ELF Capital Management Investment Performance Update
As I reflected in last months newsletter, the resilience of the US economy in the face of substantially higher oil prices, fed tightening and hurricanes has been amazing. For that matter, the world economy has been resilient against higher oil prices as well. Globally, solid economic growth is expected to continue through 2006 and the Far East is expected to expand more robustly than its global peers. Happy New Year!
For the month ended December 31, 2005, our one-month performance is up 2.26%, our three-month return is up 4.81% and our one-year return is up 8.21%. For more details, please see our web site. So, how does this performance stack up?
Taking a look at the following chart from the January 3, 2006 issue of the Wall Street Journal: What's Hot . . . and Not
For 2005, we were HOT! When you factor in risk taken, we were RED HOT!
For disclosure purposes, past performance is not necessarily indicative of future results and ELF Capital Management LLC (ELF), formerly Hoffman White & Kaelber Financial Services LLC, cannot guarantee the success of its services. There is a chance that investments managed by ELF may lose a substantial amount of their initial value.
ELF is an independent discretionary investment management firm established in February 2003. ELF manages a strategic allocation of primarily exchange-traded index funds (ETFs), and may invest in other carefully selected securities. ELF may also employ hedging techniques, through the use of short positions and options. ELF manages individual portfolio accounts for both individual and business clients.

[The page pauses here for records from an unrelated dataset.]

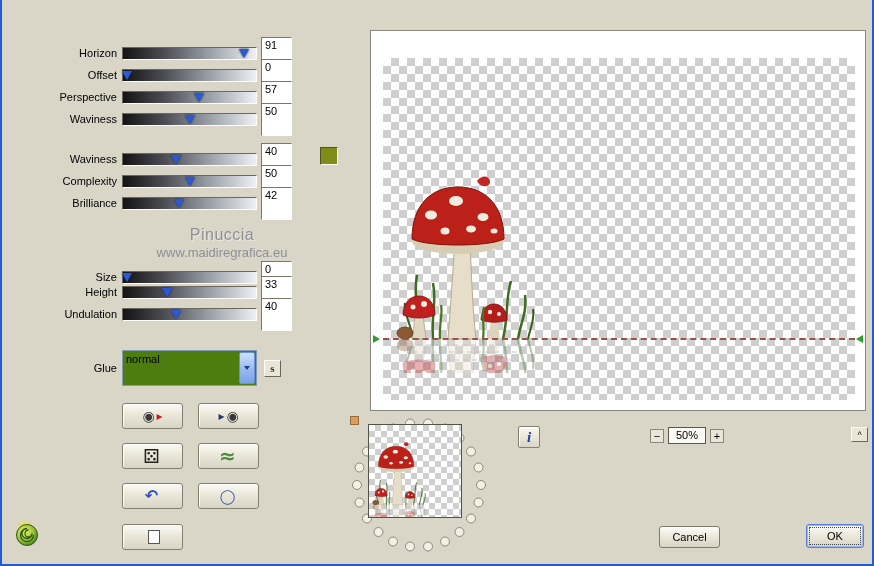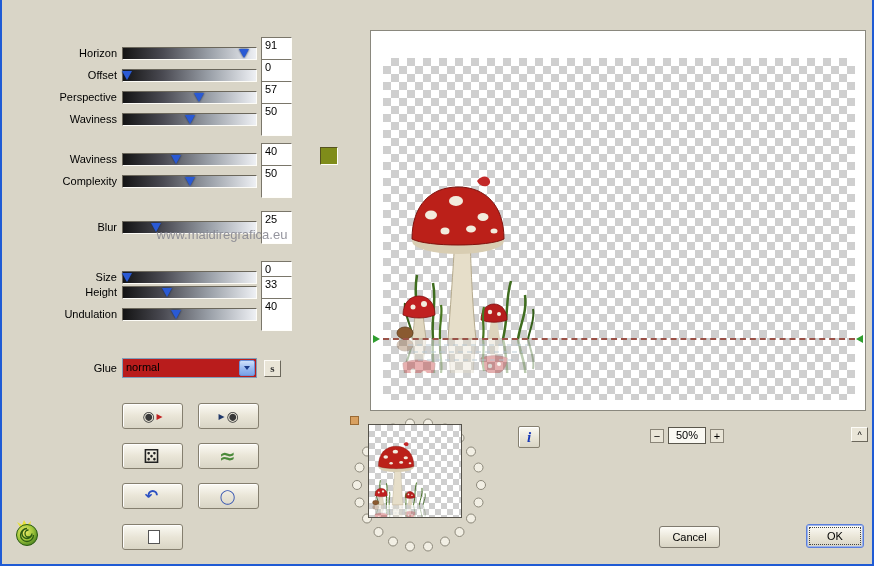--- a/index.html
+++ b/index.html
@@ -182,6 +182,13 @@
       <div class="sthumb" style="left: 50%;"></div>
     </div>
     <input class="sval" value="50" style="">
+  </div>
+  <div class="slider-row" style="top:194px">
+    <span class="slabel">Brilliance</span>
+    <div class="track">
+      <div class="sthumb" style="left: 42%;"></div>
+    </div>
+    <input class="sval" value="42" style="">
   </div>
   <div class="slider-row" style="top:218px">
     <span class="slabel">Blur</span>

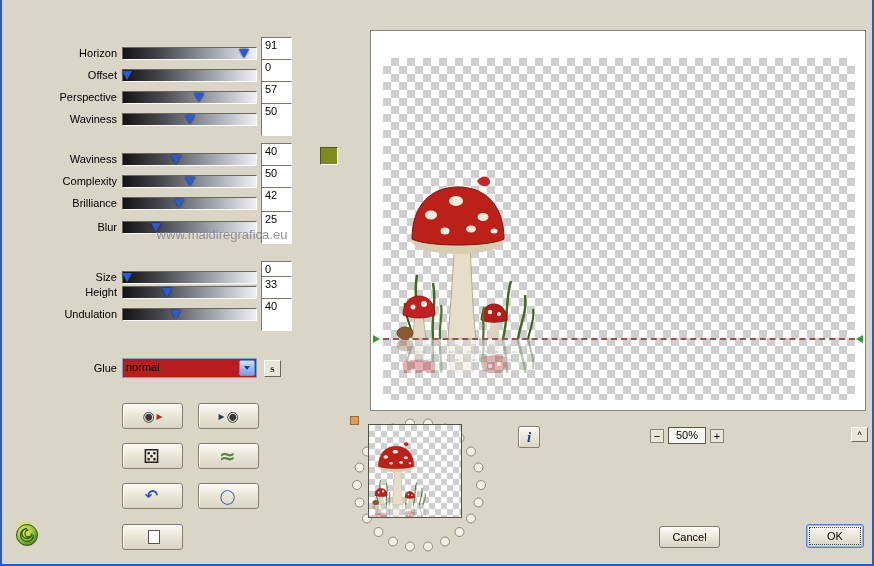--- a/index.html
+++ b/index.html
@@ -189,13 +189,6 @@
       <div class="sthumb" style="left: 42%;"></div>
     </div>
     <input class="sval" value="42" style="">
-  </div>
-  <div class="slider-row" style="top:218px">
-    <span class="slabel">Blur</span>
-    <div class="track">
-      <div class="sthumb" style="left: 25%;"></div>
-    </div>
-    <input class="sval" value="25" style="">
   </div>
 
   <div class="slider-row" style="top:268px">

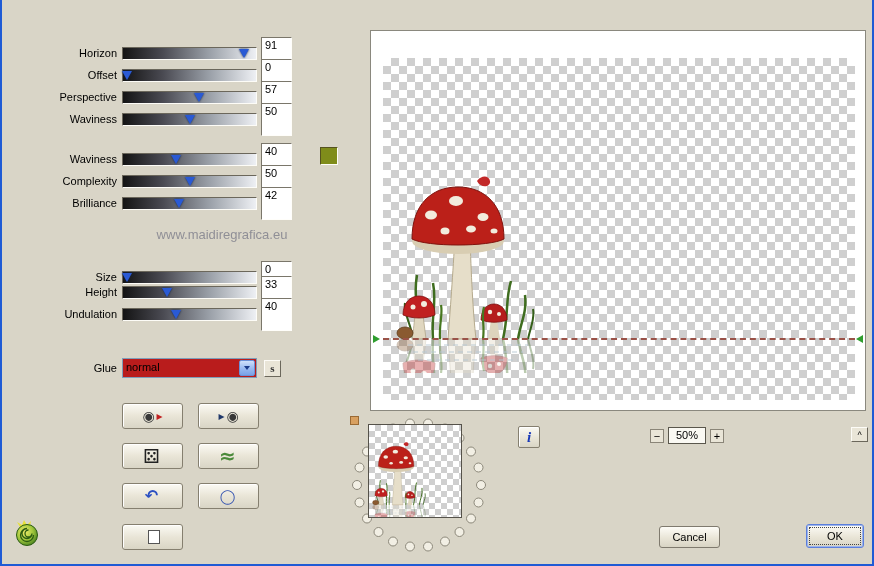--- a/index.html
+++ b/index.html
@@ -216,6 +216,7 @@
   <div class="swatch" style="background: rgb(127, 140, 26);"></div>
 
   <div class="watermark">
+    <span class="wm1">Pinuccia</span>
     <span class="wm2">www.maidiregrafica.eu</span>
   </div>
 

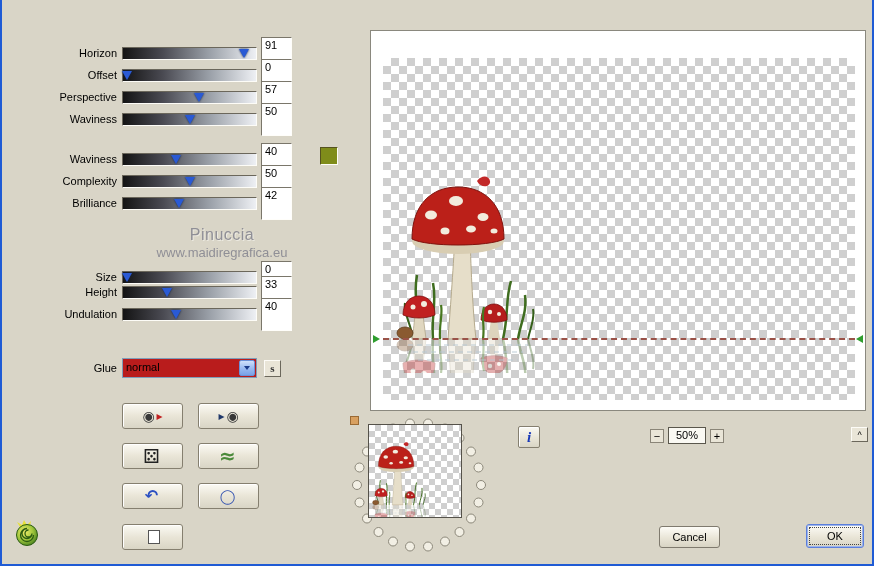--- a/index.html
+++ b/index.html
@@ -41,7 +41,7 @@
   .watermark .wm2{display:block;font-size:13px;margin-top:1px;}
   
   .glue-row{position:absolute;left:40px;top:358px;width:270px;height:20px;display:flex;align-items:center;}
-  .combo{position:relative;width:135px;height:20px;box-sizing:border-box;background:#b91c1c;border:1px solid #7f9db9;}
+  .combo{position:relative;width:135px;height:36px;box-sizing:border-box;background:#4d7c0f;border:1px solid #7f9db9;}
   .combo-text{position:absolute;left:3px;top:2px;font-size:11px;}
   .combo-arrow{
     position:absolute;right:1px;top:1px;bottom:1px;width:16px;border-radius:2px;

The ELF ETF Strategy returns presented herein represents a composite of actual results from all client portfolios managed by ELF. Currently, it is the only composite presented by ELF and separate client account portfolio positions are substantially similar, except as may be modified for retirement plan accounts and accounts with net equity of $60,000 or less. There is no minimum account size for inclusion into ELFs ETF Strategy composite and accounts with net equity of $60,000 or less have a tendency to downwardly skew the combined results.
The performance data presented herein includes the reinvestment of dividends and capital gains; as well, ELFs ETF Strategy composite returns are presented after deducting actual management fees, transaction costs or other expenses, if any. ELF charges an annual investment management fee as follows: 1.25% on the first $250,000; 1.00% on the next $750,000; 0.95% on the next $4,000,000; and, 0.75% thereafter.
Broad market index information provided is solely for the purpose of comparison. This index data was obtained from third party sources believed reliable; however, ELF does not guaranty its accuracy. An investment account managed by ELF should not be construed as an investment in an index or in a program that seeks to replicate any index. In most cases, investors choose a market index having comparable characteristics to their portfolio as a benchmark. An ETF is a security that tracks an index benchmark or components thereof. As ELF actively manages a strategic allocation of primarily ETFs, selecting a comparable benchmark poses significant challenges. Over time, the broad market indices provided above may exhibit more, similar or less variability of returns and risk than ELFs strategic allocation. As well, the broad market index information provided above reflects gross returns and have not been reduced by any estimated fees or expenses that a person might incur in trying to replicate an index.